Suddenly, up and down the avenue, the power goes out. The shops are dark, the streetlights – I can feel the skin go prickly on the back of my neck. Part of me feels safer, inconspicuous, in the dark – Shakespeare’s Henry V, circling among the troops incognito. But the moment passes; I’m scared shitless. I hail a moto, go bumping back up the hill toward the safety of the Guest House Tourist. Now the sounds of generators thrumming to life; some of the shopkeepers light candles, paraffin lamps. In the hotel dining room, men in suits crowded around a table full of empty bottles. They have come from some wedding, some celebration – all day the cars and trucks crept along the avenue, full of smartly dressed party-goers. There is wrapping paper on the floor, someone has gotten a gift – for what? I greet them, they are neither welcoming nor un-. I feel compelled to try something different for dinner, to have a coffee by the lake. But I think about money, again, always the money. I can’t afford a taxi down the hill; and besides, I need to save a few bucks for another round of drinks with Landry.
Instead I am back on the street, they are building a new hotel, Belvedere, next to the Tourist. There is already a restaurant, open for business. The dining room is vast, like a catering hall, but there are just a few tables scattered across the room. It is like seeing a handful of old couples shuffling across an empty dancefloor. Music pumps in from a wedding party in the next room; a DJ exhorts the crowd in French. The menu is full of dollar signs, it is three times the price of the Tourist. I apologize, I put it bluntly: “C’est très cher.” Probably they will laugh when I leave, already I can hear them repeating after me, “C’est très cher,” not kindly.
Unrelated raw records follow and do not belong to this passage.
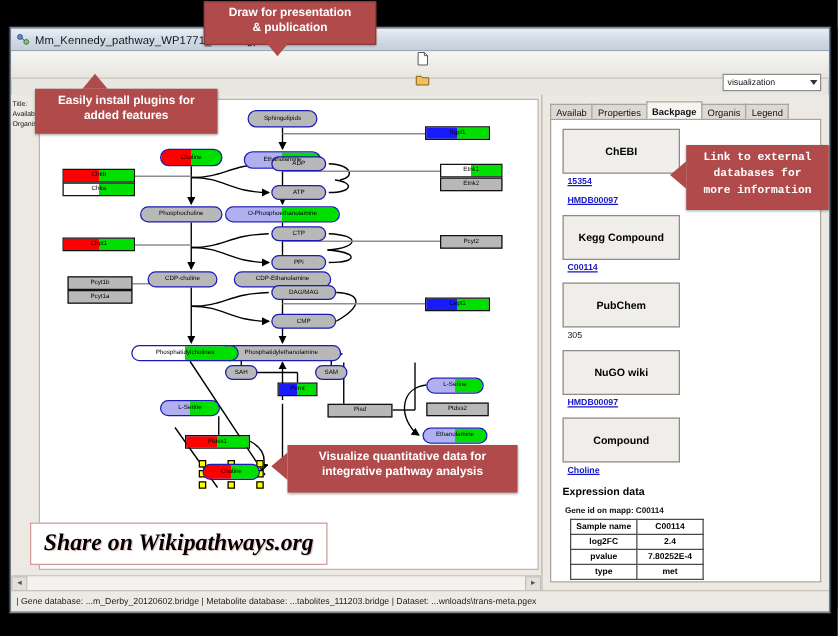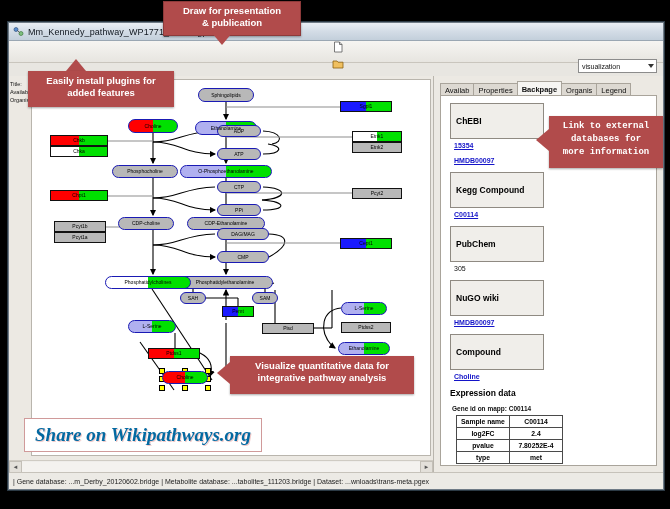--- a/index.html
+++ b/index.html
@@ -44,7 +44,7 @@
   .bp-panel{position:absolute;left:6px;top:19px;right:6px;bottom:6px;background:#fff;border:1px solid #a9a49b;overflow:hidden;}
   .bp-inner{padding:7px 0 0 9px;}
   .db-head{display:inline-block;min-width:82px;background:#f0eeea;border:1px solid #8f8a82;
-     font-size:8.5px;font-weight:bold;color:#000;padding:12px 5px;margin-bottom:3px;}
+     font-size:8.5px;font-weight:bold;color:#000;padding:12px 5px;margin-bottom:3px;text-align:center;}
   .db-link{font-size:7px;color:#1414c8;text-decoration:underline;font-weight:bold;margin:0 0 8px 4px;}
   .db-plain{font-size:7px;color:#111;margin:0 0 8px 4px;}
   .exp-title{font-size:8.5px;font-weight:bold;color:#000;margin:2px 0 7px 0;}

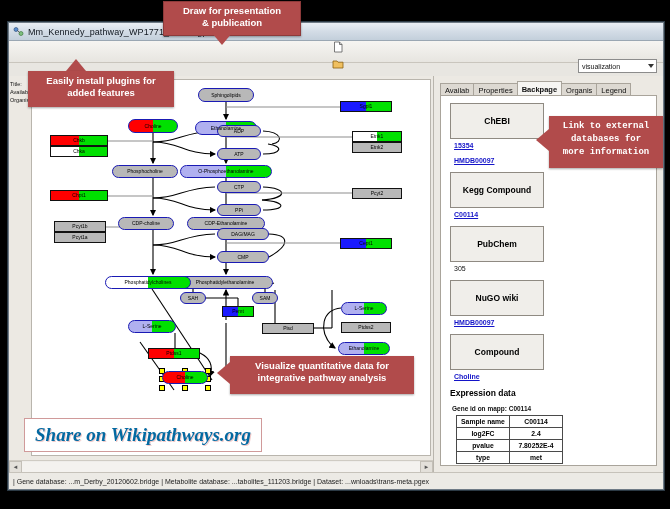--- a/index.html
+++ b/index.html
@@ -84,7 +84,7 @@
      border-bottom:11px solid transparent;border-right:13px solid #b14b4b;}
   .share-box{position:absolute;background:#fff;border:1px solid #d09a9a;padding:5px 10px;}
   .share-txt{font-family:"Liberation Serif",serif;font-style:italic;font-weight:bold;font-size:19px;
-     color:#0369a1;text-shadow:1px 1px 0 #f0c9c9;white-space:nowrap;}
+     color:#000000;text-shadow:1px 1px 0 #f0c9c9;white-space:nowrap;}
 
   .handle{position:absolute;width:4px;height:4px;background:#ffff00;border:1px solid #000;}
 </style>

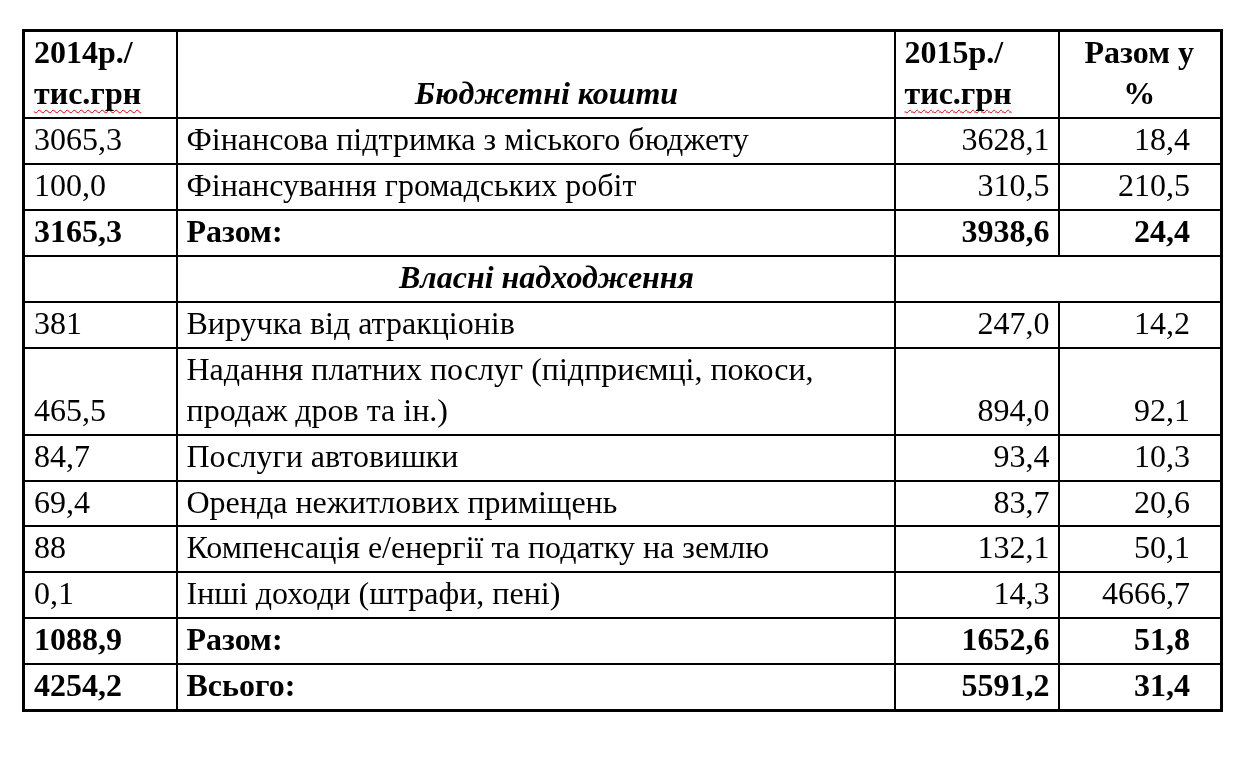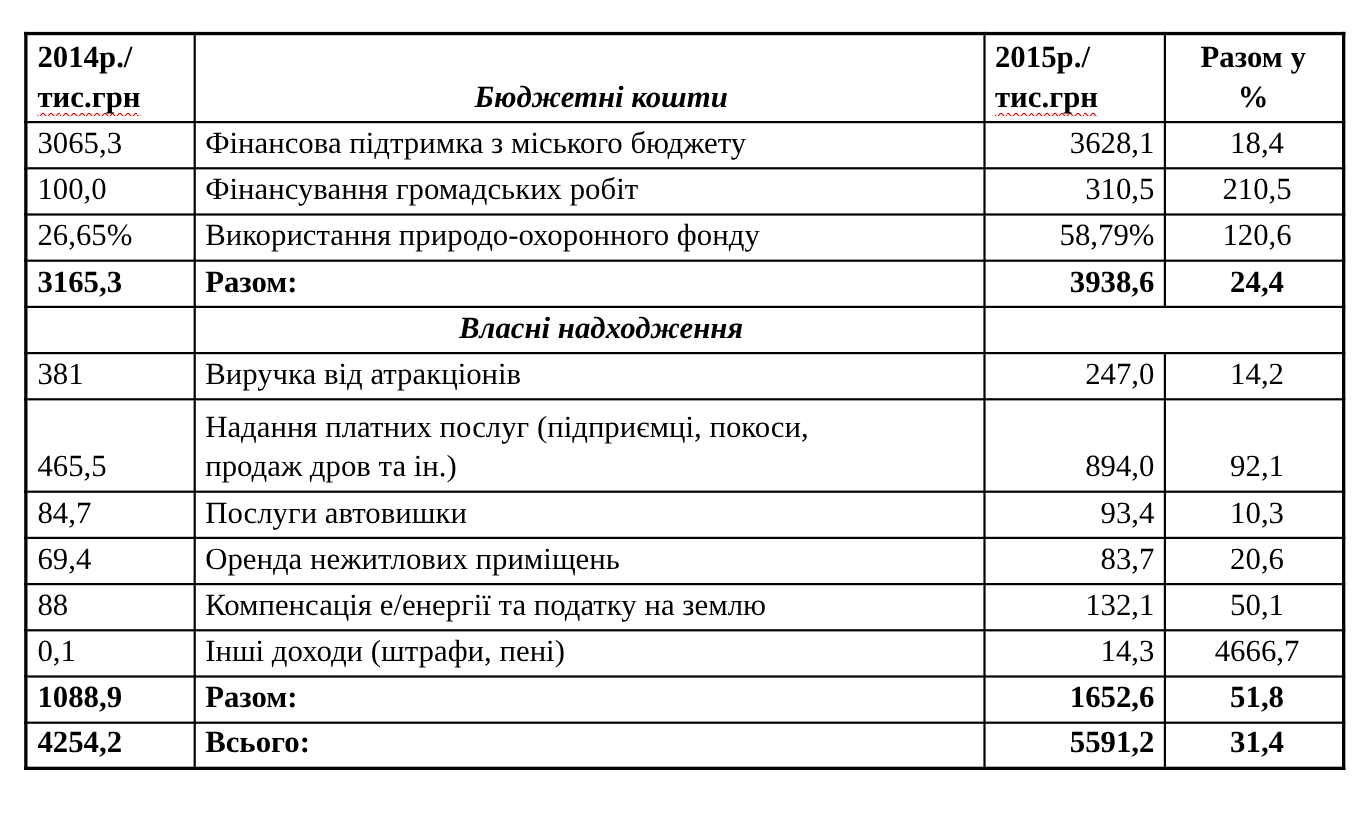--- a/index.html
+++ b/index.html
@@ -23,7 +23,7 @@
   td {
     border: 2px solid #000000;
     vertical-align: bottom;
-    font-size: 28px;
+    font-size: 32px;
     line-height: 1.28;
     padding: 0 10px 3px 9px;
     overflow: hidden;

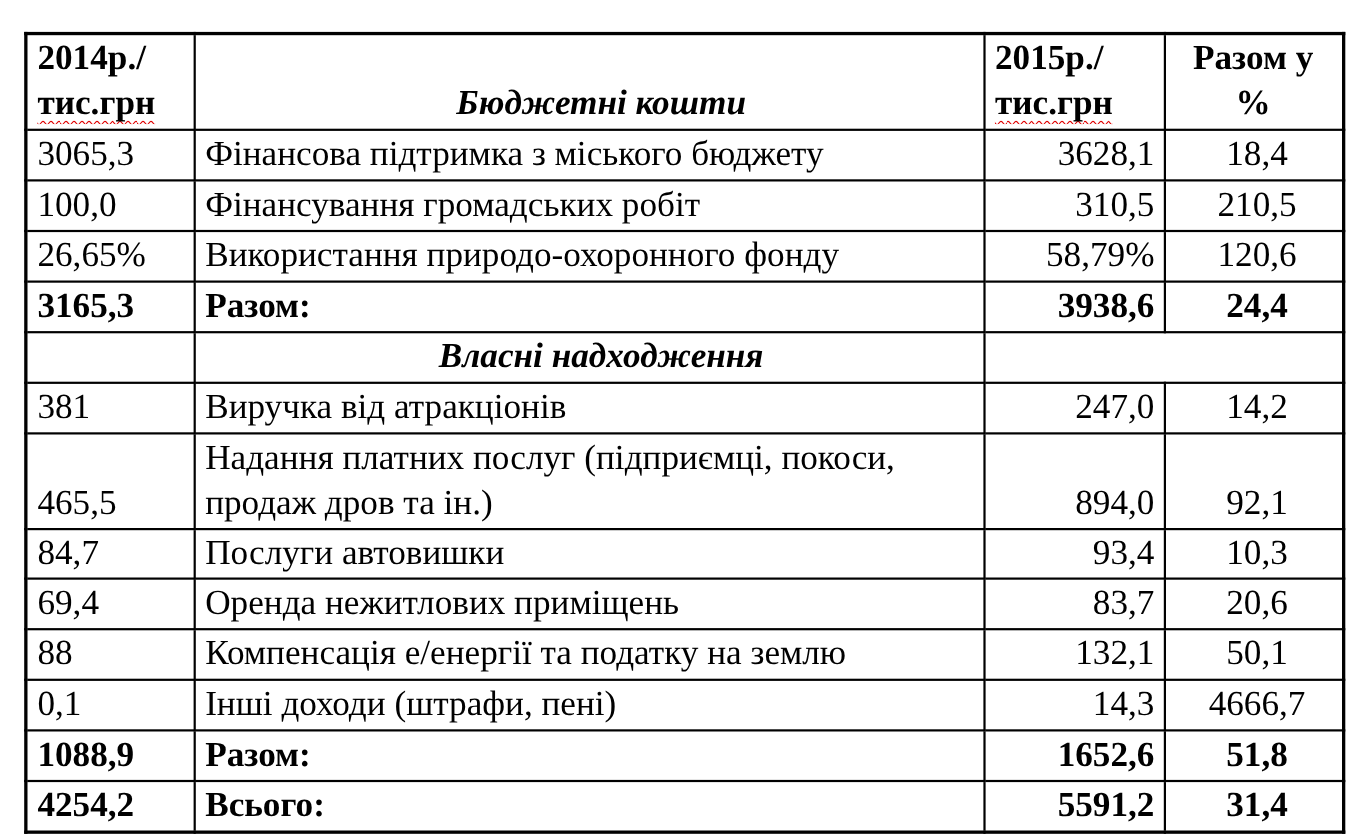--- a/index.html
+++ b/index.html
@@ -35,7 +35,7 @@
   .num2014 { text-align: left; }
   .desc { text-align: left; }
   .num2015 { text-align: right; padding-right: 8px; }
-  .growth { text-align: center; padding-right: 3px; }
+  .growth { text-align: right; padding-right: 30px; }
   .bold { font-weight: bold; }
   .section-title { text-align: center; font-weight: bold; font-style: italic; padding-left: 32px; }
   .hdr-left { font-weight: bold; text-align: left; }

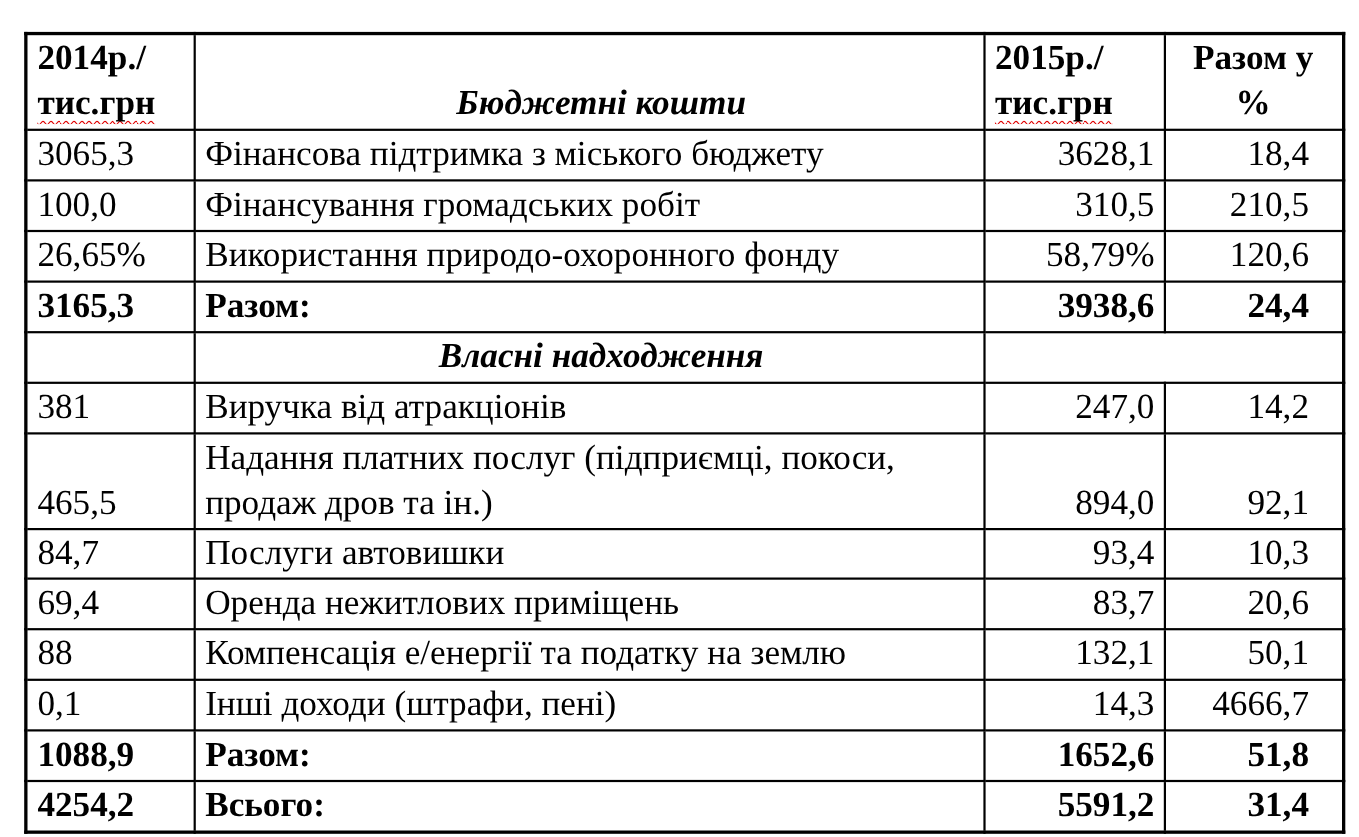--- a/index.html
+++ b/index.html
@@ -92,12 +92,6 @@
       <td class="growth">210,5</td>
     </tr>
     <tr class="single">
-      <td class="num2014">26,65%</td>
-      <td class="desc">Використання природо-охоронного фонду</td>
-      <td class="num2015">58,79%</td>
-      <td class="growth">120,6</td>
-    </tr>
-    <tr class="single">
       <td class="num2014 bold">3165,3</td>
       <td class="desc bold">Разом:</td>
       <td class="num2015 bold">3938,6</td>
Outside more women in party dresses, and men with wide lapels. A well-dressed young man comes down the street with a live goat, he stops at the Belvedere, a girl in high heels comes rushing down the stairs to greet him. The goat bleats – probably he is as confused by all of this as I am. Then they go upstairs, one after the other: the pretty girl, the goat, the smartly dressed boy bringing up the rear.